[DESCRIPTION OF THE TASK] Which lines of the entries contain the string "none"? Copy each of them.

*** Opening INFORMATION SUPPLIED ***

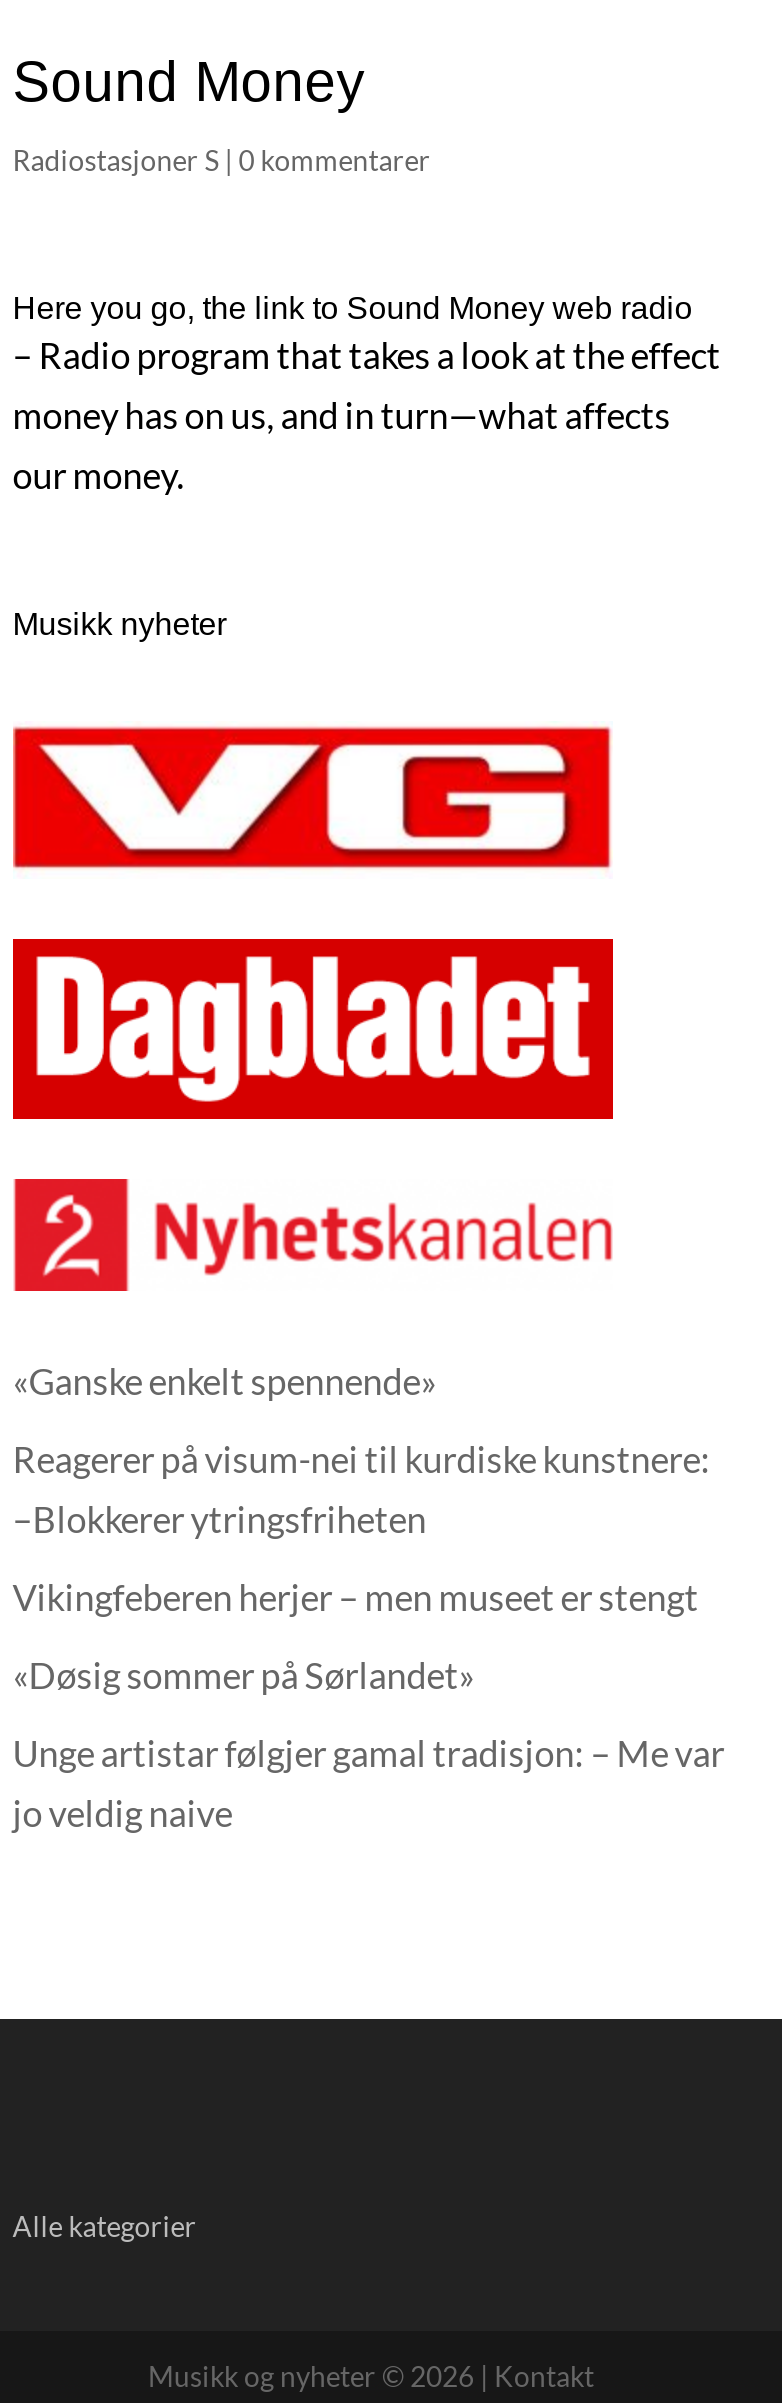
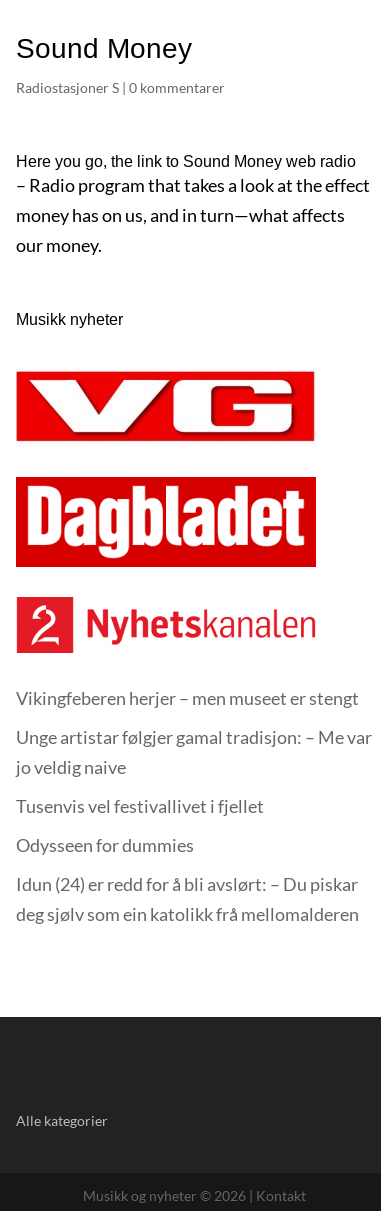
[13,1359,711,1541] «Ganske enkelt spennende» | Reagerer på visum-nei til kurdiske kunstnere: | –Blokkerer ytringsfriheten -> none
moved [13,1575,699,1619] -> [16,687,359,709]: Vikingfeberen herjer – men museet er stengt
[13,1653,475,1697] «Døsig sommer på Sørlandet» -> none
moved [13,1731,725,1835] -> [16,726,372,778]: Unge artistar følgjer gamal tradisjon: – Me var | jo veldig naive
none -> [16,795,359,925] Tusenvis vel festivallivet i fjellet | Odysseen for dummies | Idun (24) er redd for å bli avslørt: – Du piskar | deg sjølv som ein katolikk frå mellomalderen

*** Closing INFORMATION SUPPLIED ***

[SOLUTION]
[13,1359,711,1541] «Ganske enkelt spennende» | Reagerer på visum-nei til kurdiske kunstnere: | –Blokkerer ytringsfriheten -> none
[13,1653,475,1697] «Døsig sommer på Sørlandet» -> none
none -> [16,795,359,925] Tusenvis vel festivallivet i fjellet | Odysseen for dummies | Idun (24) er redd for å bli avslørt: – Du piskar | deg sjølv som ein katolikk frå mellomalderen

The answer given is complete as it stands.